Now of course real-world usage is more complicated than the above. But the complexity of the integrated loop goes up exponentially as you add more concerns to the application. The logic gets ever more fragmented and you have to start using techniques like state machines, coroutines, et al to get things manageable. Manageable, but not readable. Threading keeps the code more readable.

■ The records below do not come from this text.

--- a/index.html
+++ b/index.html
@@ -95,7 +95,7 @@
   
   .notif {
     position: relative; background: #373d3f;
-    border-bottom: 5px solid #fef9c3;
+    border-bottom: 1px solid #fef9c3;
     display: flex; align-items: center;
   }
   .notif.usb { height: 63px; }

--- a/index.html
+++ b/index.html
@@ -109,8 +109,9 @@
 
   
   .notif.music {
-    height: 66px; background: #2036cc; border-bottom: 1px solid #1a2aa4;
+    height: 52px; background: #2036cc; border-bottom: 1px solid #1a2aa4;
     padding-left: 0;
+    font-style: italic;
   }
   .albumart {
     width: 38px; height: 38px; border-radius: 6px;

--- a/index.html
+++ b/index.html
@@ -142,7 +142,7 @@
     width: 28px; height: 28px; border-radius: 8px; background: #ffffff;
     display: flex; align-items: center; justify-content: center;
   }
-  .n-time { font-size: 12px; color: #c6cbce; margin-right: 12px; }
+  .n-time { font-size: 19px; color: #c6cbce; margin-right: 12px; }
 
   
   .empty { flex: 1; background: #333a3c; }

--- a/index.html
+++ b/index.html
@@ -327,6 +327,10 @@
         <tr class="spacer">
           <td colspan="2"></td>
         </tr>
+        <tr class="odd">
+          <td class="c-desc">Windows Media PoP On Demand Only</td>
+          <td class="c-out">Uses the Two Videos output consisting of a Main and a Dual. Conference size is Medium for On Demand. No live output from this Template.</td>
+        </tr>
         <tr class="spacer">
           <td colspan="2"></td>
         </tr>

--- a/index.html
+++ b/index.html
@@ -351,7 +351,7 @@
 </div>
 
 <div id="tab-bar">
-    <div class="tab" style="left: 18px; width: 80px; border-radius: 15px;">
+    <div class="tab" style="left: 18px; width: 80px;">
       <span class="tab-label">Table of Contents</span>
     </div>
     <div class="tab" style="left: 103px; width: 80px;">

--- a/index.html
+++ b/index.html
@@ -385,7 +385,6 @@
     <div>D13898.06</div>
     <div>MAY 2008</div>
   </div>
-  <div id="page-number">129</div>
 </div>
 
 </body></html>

So why would you not use threading?
Well, if your tasks are CPU-bound instead of I/O-bound, threading actually slows your system down. Performance will suffer. A lot, in many cases. ("Thrashing" is a common problem if you drop too many CPU-bound threads. You wind up spending more time changing the active threads than you do running the contents of the threads themselves.) Also, one of the reasons the logic above is so simple is that I've very deliberately chosen a simplistic (and unrealistic) example. If you wanted to echo what was typed to the screen then you've got a new world of hurt as you introduce locking of shared resources. With only one shared resource this isn't so much a problem, but it does start to become a bigger and bigger problem as you have more resources to share.
So in the end, threading is about many things. For example, it's about making I/O-bound processes more responsive (even if less efficient overall) as some have already said. It's also about making logic easier to follow (but only if you minimize shared state). It's about a lot of stuff, and you have to decide if its advantages outweigh its disadvantages on a case by case basis.